DATA FOR THIS TASK:

□ □ □ □

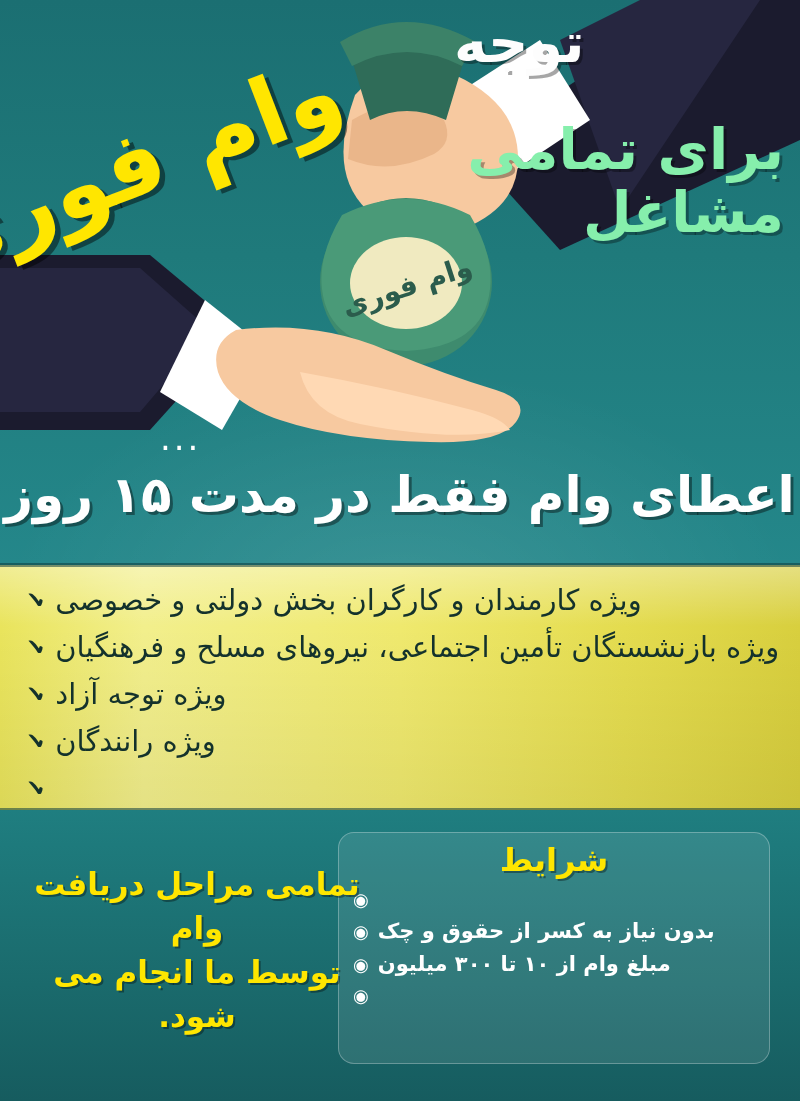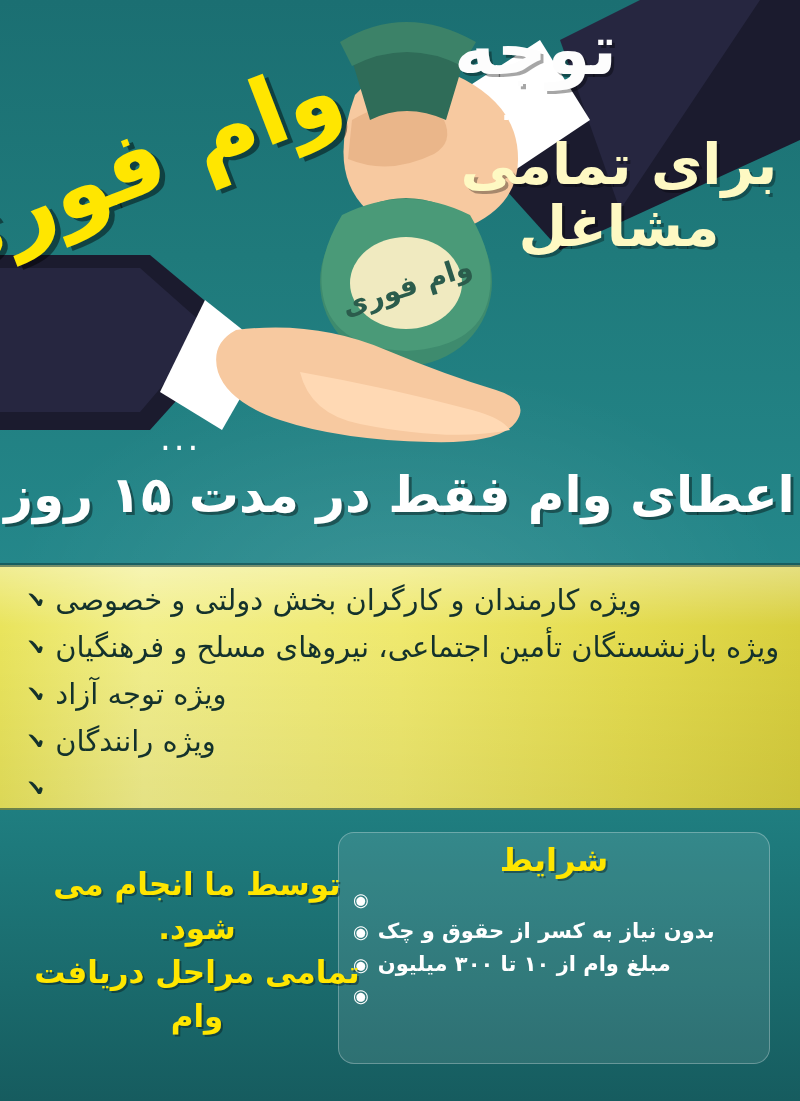--- a/index.html
+++ b/index.html
@@ -73,7 +73,7 @@
     z-index: 6;
   }
   .attention {
-    font-size: 70px;
+    font-size: 56px;
     font-weight: bold;
     color: #fdfdfd;
     letter-spacing: 6px;

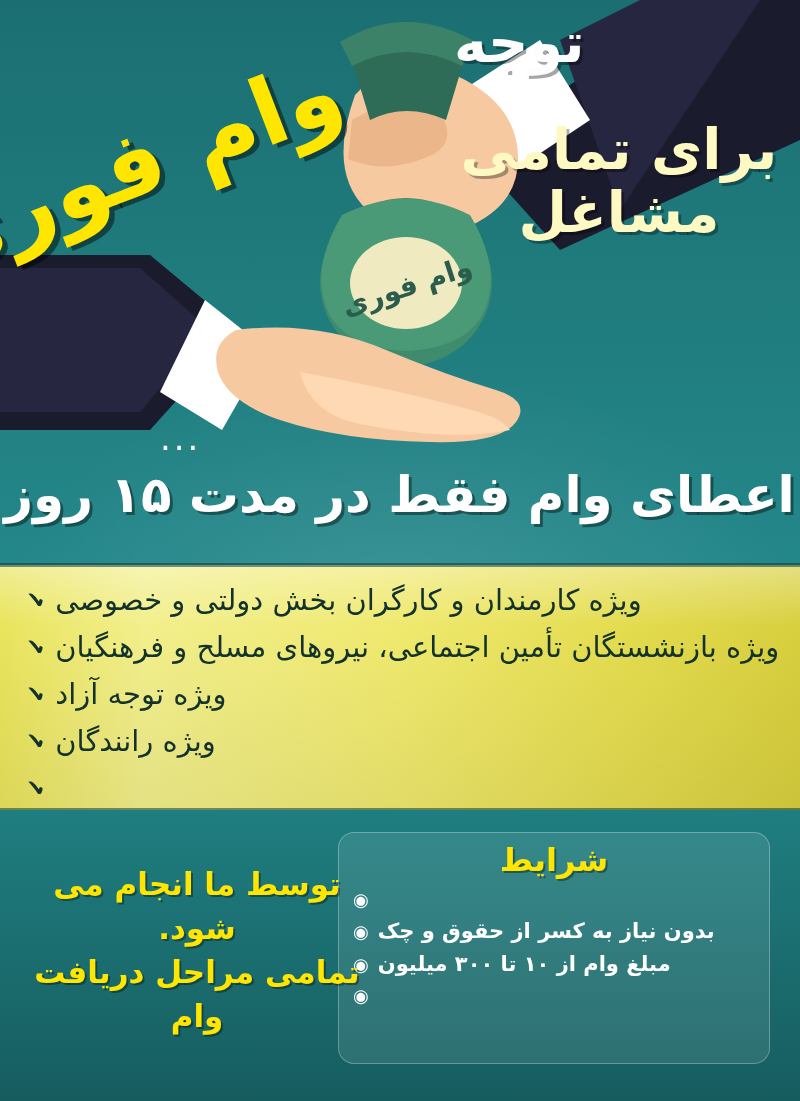--- a/index.html
+++ b/index.html
@@ -94,10 +94,10 @@
   .for-all {
     font-size: 56px;
     font-weight: bold;
-    color: #fef9c3;
+    color: #86efac;
     line-height: 1.12;
     direction: rtl;
-    text-align: center;
+    text-align: right;
     text-shadow: 3px 3px 0 rgba(0,0,0,0.32);
   }
   .for-all .l2 { display: block; }

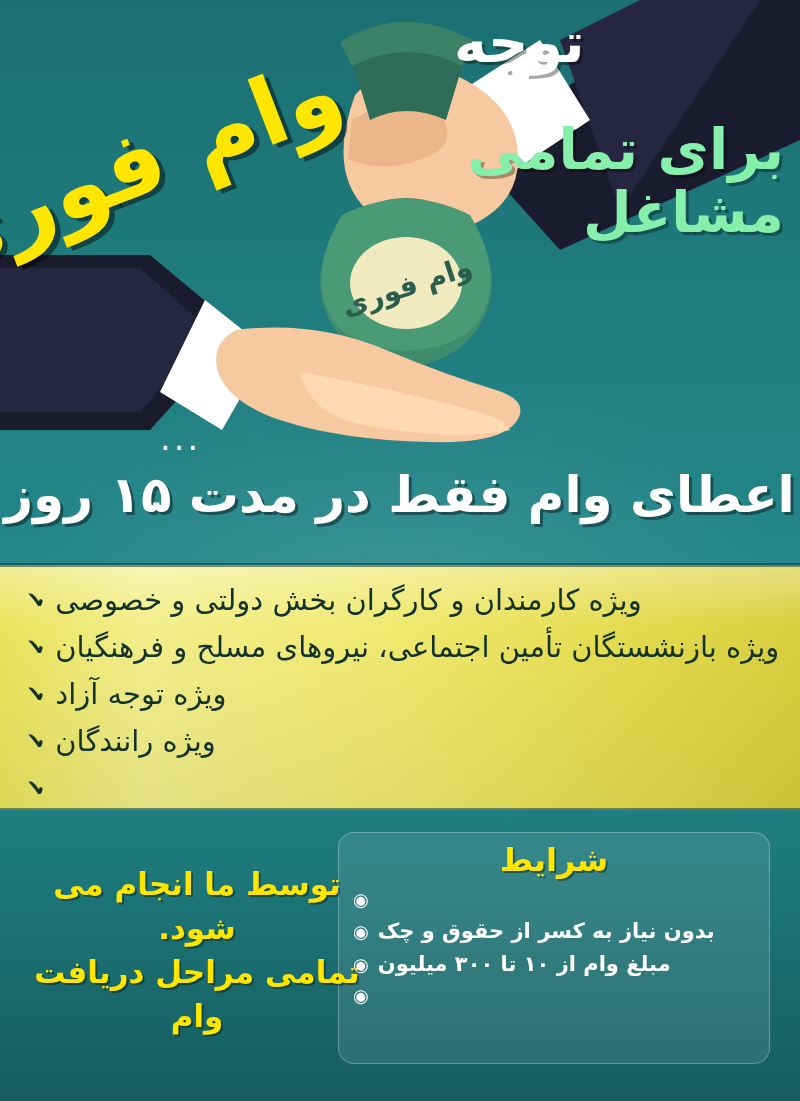--- a/index.html
+++ b/index.html
@@ -343,8 +343,8 @@
   </div>
 
   <div class="note">
+    <span>تمامی مراحل دریافت وام</span>
     <span>توسط ما انجام می شود.</span>
-    <span>تمامی مراحل دریافت وام</span>
   </div>
 
 </div>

□ □ □ □

WORK TO BE COMPLETED:
The pictures stay out of the copy. Set down the entries above precisely.

ANSWER TO THE EXERCISE:
--- a/index.html
+++ b/index.html
@@ -73,7 +73,7 @@
     z-index: 6;
   }
   .attention {
-    font-size: 70px;
+    font-size: 56px;
     font-weight: bold;
     color: #fdfdfd;
     letter-spacing: 6px;

--- a/index.html
+++ b/index.html
@@ -94,10 +94,10 @@
   .for-all {
     font-size: 56px;
     font-weight: bold;
-    color: #fef9c3;
+    color: #86efac;
     line-height: 1.12;
     direction: rtl;
-    text-align: center;
+    text-align: right;
     text-shadow: 3px 3px 0 rgba(0,0,0,0.32);
   }
   .for-all .l2 { display: block; }

--- a/index.html
+++ b/index.html
@@ -343,8 +343,8 @@
   </div>
 
   <div class="note">
+    <span>تمامی مراحل دریافت وام</span>
     <span>توسط ما انجام می شود.</span>
-    <span>تمامی مراحل دریافت وام</span>
   </div>
 
 </div>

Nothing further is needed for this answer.